◆ Problem to solve
For each record that follows, give it back exactly, with no pictures included.

Start of Data for the task

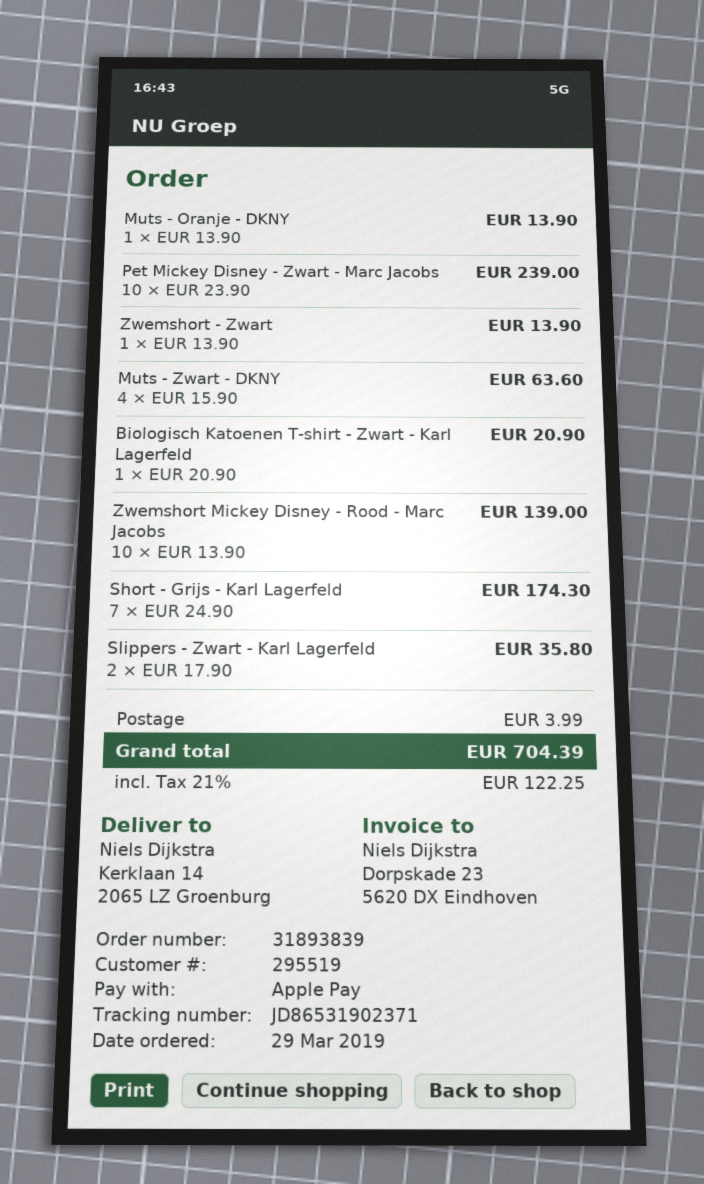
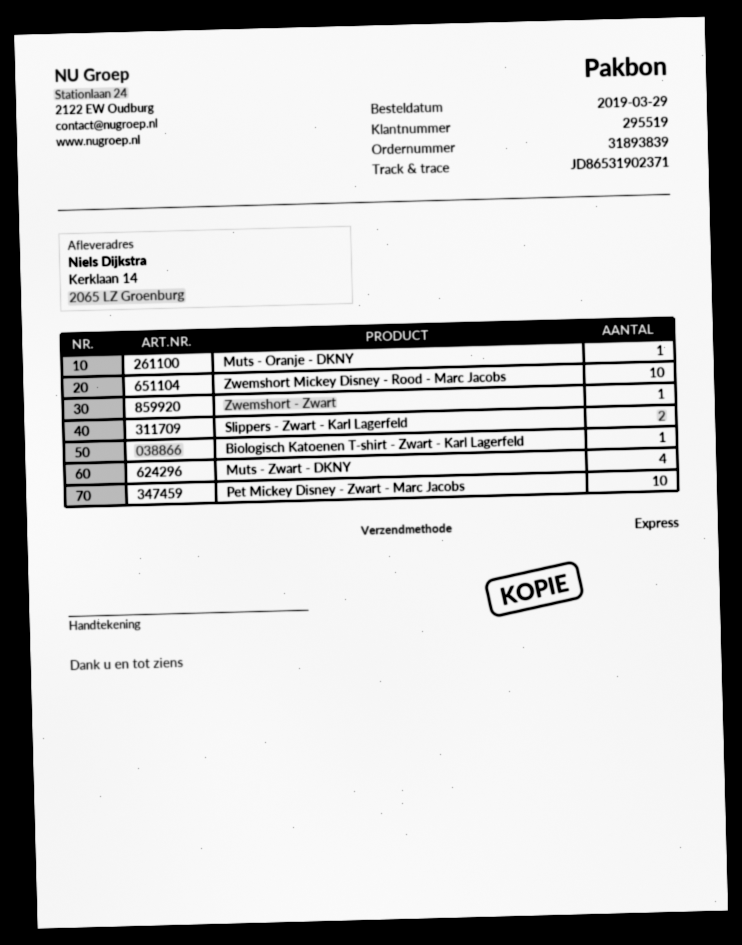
Short - Grijs - Karl Lagerfeld: 7 -> none

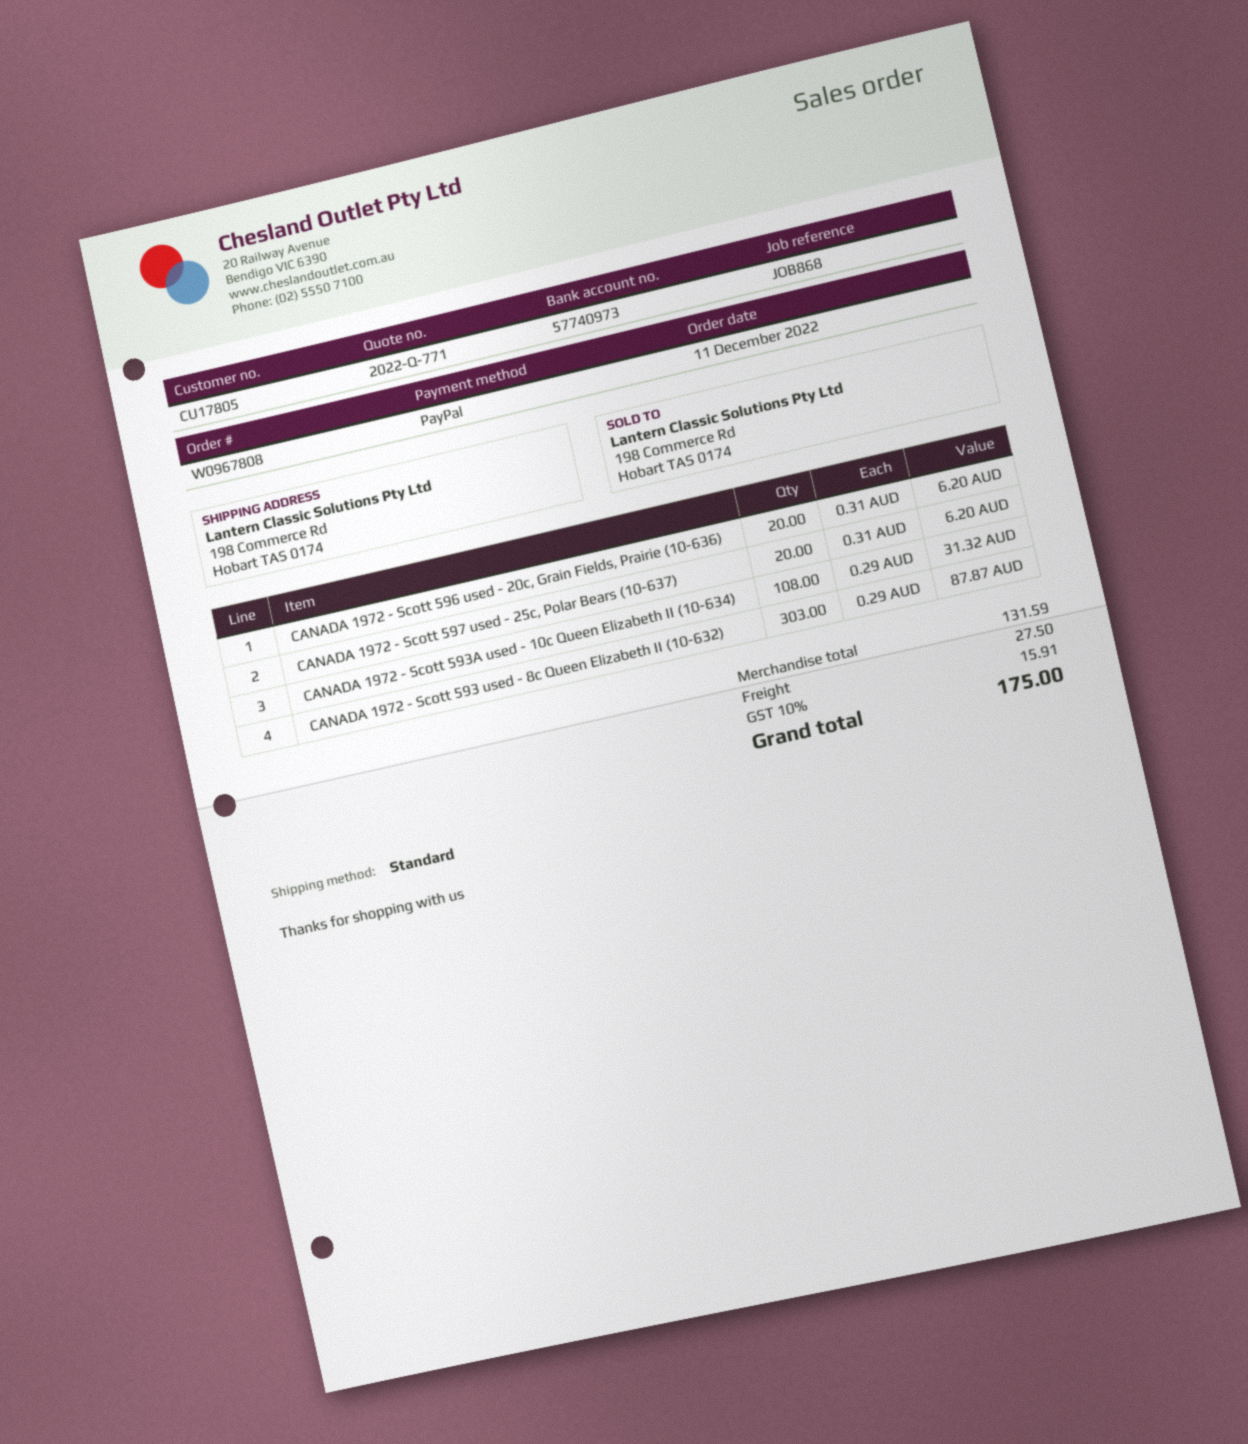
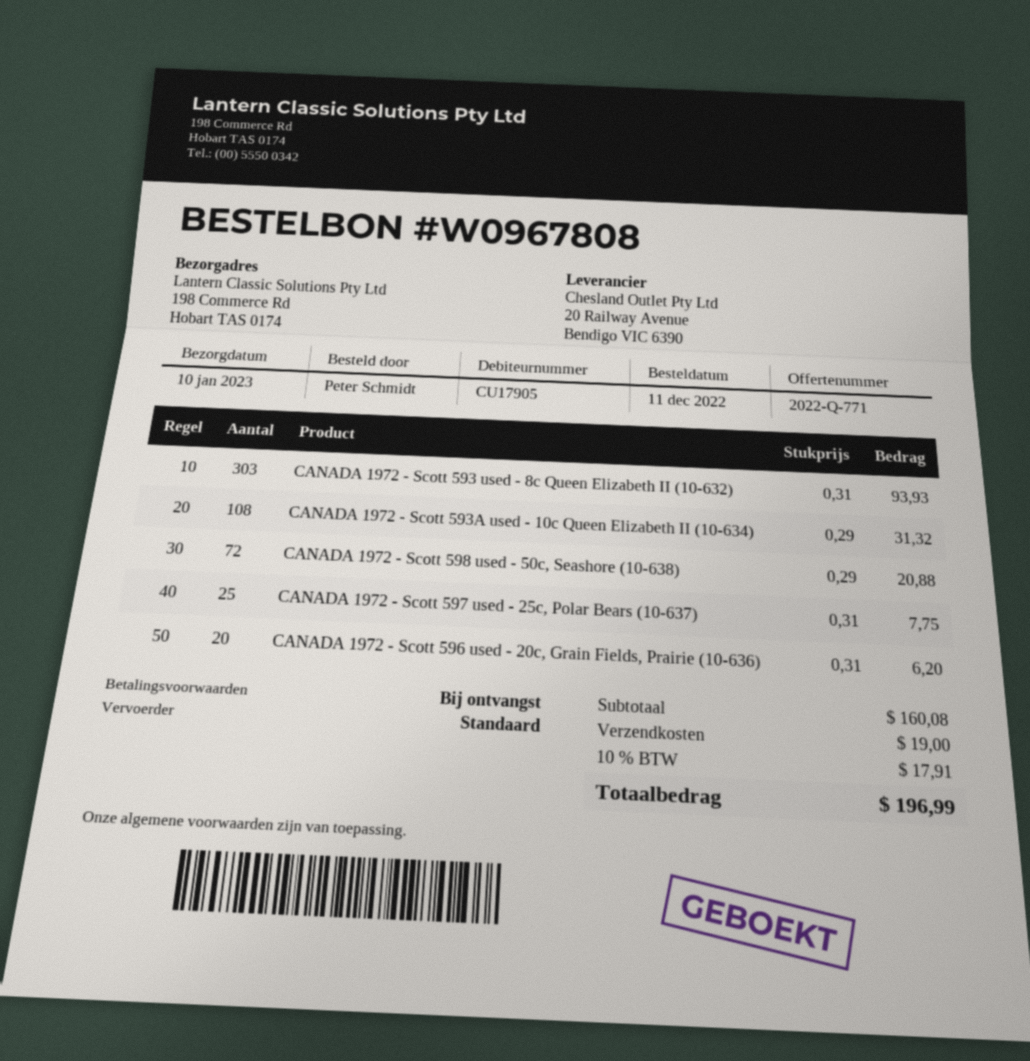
customer number: CU17805 -> CU17905
CANADA 1972 - Scott 597 used - 25c, Polar Bears (10-637): 20 x 0.31 = 6.20 -> 25 x 0.31 = 7.75
CANADA 1972 - Scott 593 used - 8c Queen Elizabeth II (10-632): 303 x 0.29 = 87.87 -> 303 x 0.31 = 93.93
CANADA 1972 - Scott 598 used - 50c, Seashore (10-638): none -> 72 x 0.29 = 20.88
subtotal: 131.59 -> 160.08
shipping: 27.50 -> 19.00
tax: 10% = 15.91 -> 10% = 17.91
total: 175.00 -> 196.99

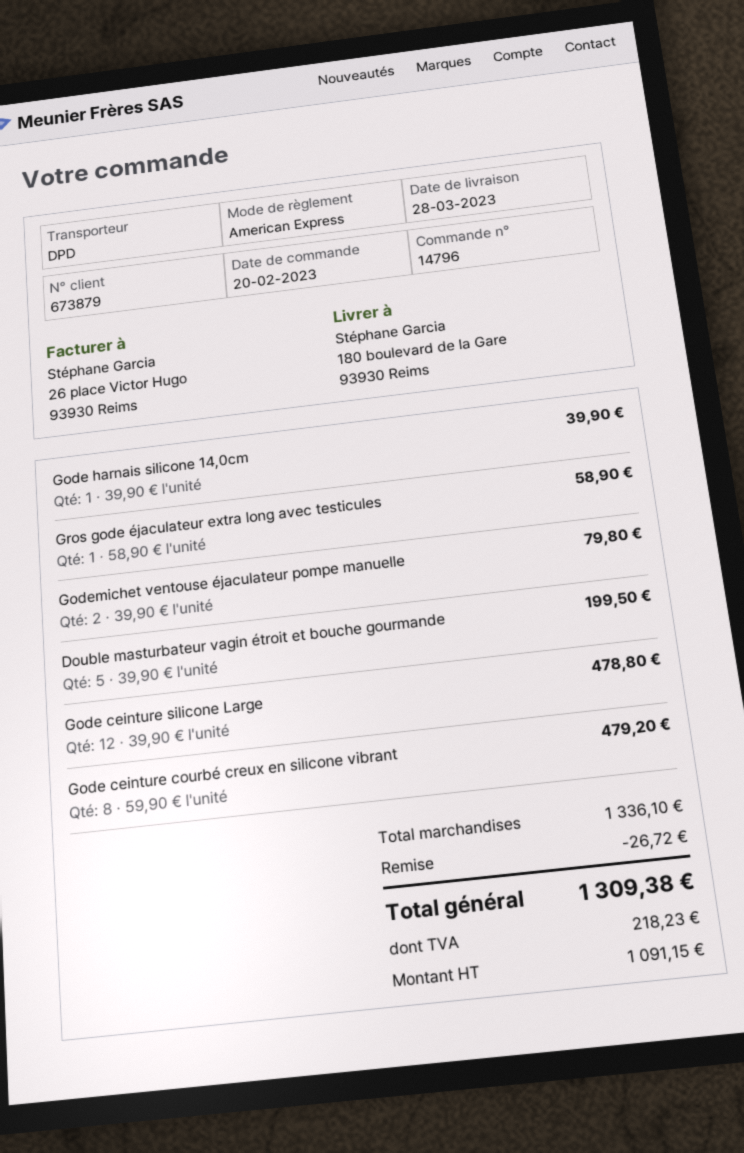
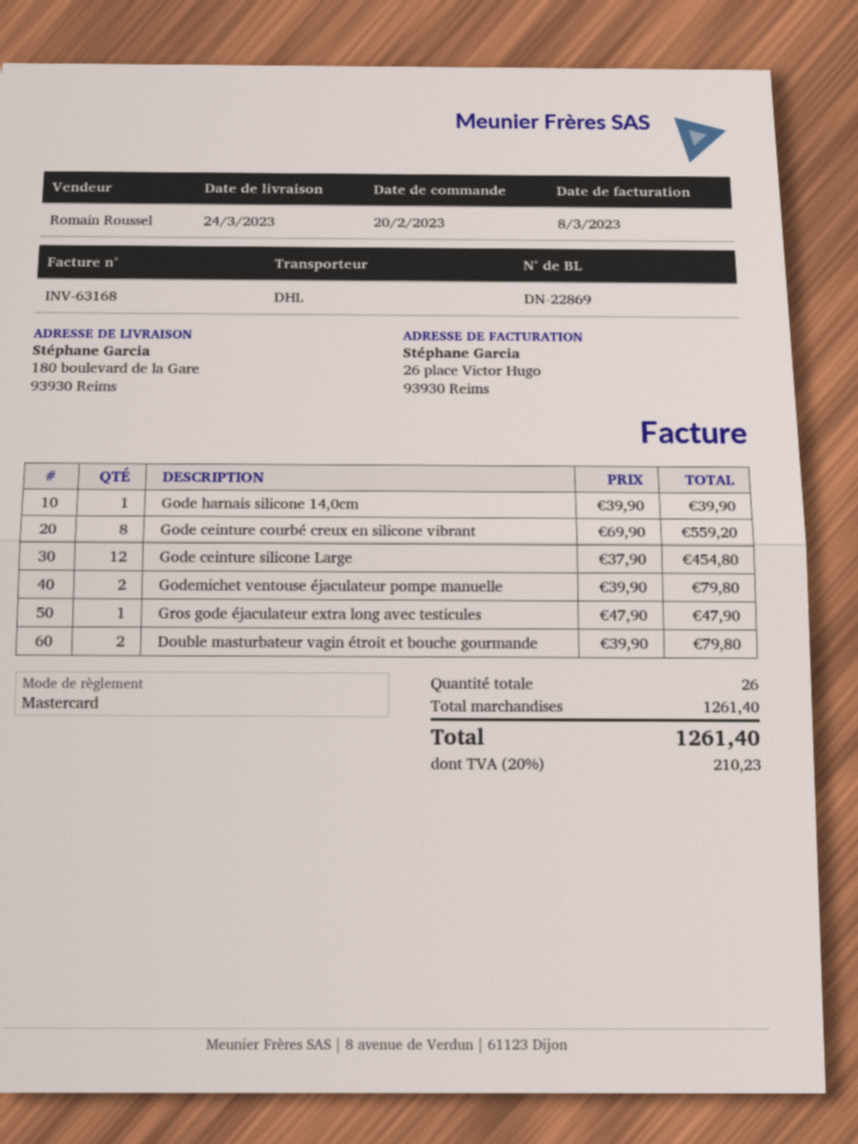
delivery date: 2023-03-28 -> 2023-03-24
payment method: American Express -> Mastercard
shipping method: DPD -> DHL
Gros gode éjaculateur extra long avec testicules: 1 x 58.90 = 58.90 -> 1 x 47.90 = 47.90
Double masturbateur vagin étroit et bouche gourmande: 5 x 39.90 = 199.50 -> 2 x 39.90 = 79.80
Gode ceinture silicone Large: 12 x 39.90 = 478.80 -> 12 x 37.90 = 454.80
Gode ceinture courbé creux en silicone vibrant: 8 x 59.90 = 479.20 -> 8 x 69.90 = 559.20
subtotal: 1336.10 -> 1261.40
discount: 26.72 -> none
tax: 218.23 -> 210.23
total: 1309.38 -> 1261.40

End of Data for the task

◆ Your solution
Short - Grijs - Karl Lagerfeld: 7 -> none

customer number: CU17805 -> CU17905
CANADA 1972 - Scott 597 used - 25c, Polar Bears (10-637): 20 x 0.31 = 6.20 -> 25 x 0.31 = 7.75
CANADA 1972 - Scott 593 used - 8c Queen Elizabeth II (10-632): 303 x 0.29 = 87.87 -> 303 x 0.31 = 93.93
CANADA 1972 - Scott 598 used - 50c, Seashore (10-638): none -> 72 x 0.29 = 20.88
subtotal: 131.59 -> 160.08
shipping: 27.50 -> 19.00
tax: 10% = 15.91 -> 10% = 17.91
total: 175.00 -> 196.99

delivery date: 2023-03-28 -> 2023-03-24
payment method: American Express -> Mastercard
shipping method: DPD -> DHL
Gros gode éjaculateur extra long avec testicules: 1 x 58.90 = 58.90 -> 1 x 47.90 = 47.90
Double masturbateur vagin étroit et bouche gourmande: 5 x 39.90 = 199.50 -> 2 x 39.90 = 79.80
Gode ceinture silicone Large: 12 x 39.90 = 478.80 -> 12 x 37.90 = 454.80
Gode ceinture courbé creux en silicone vibrant: 8 x 59.90 = 479.20 -> 8 x 69.90 = 559.20
subtotal: 1336.10 -> 1261.40
discount: 26.72 -> none
tax: 218.23 -> 210.23
total: 1309.38 -> 1261.40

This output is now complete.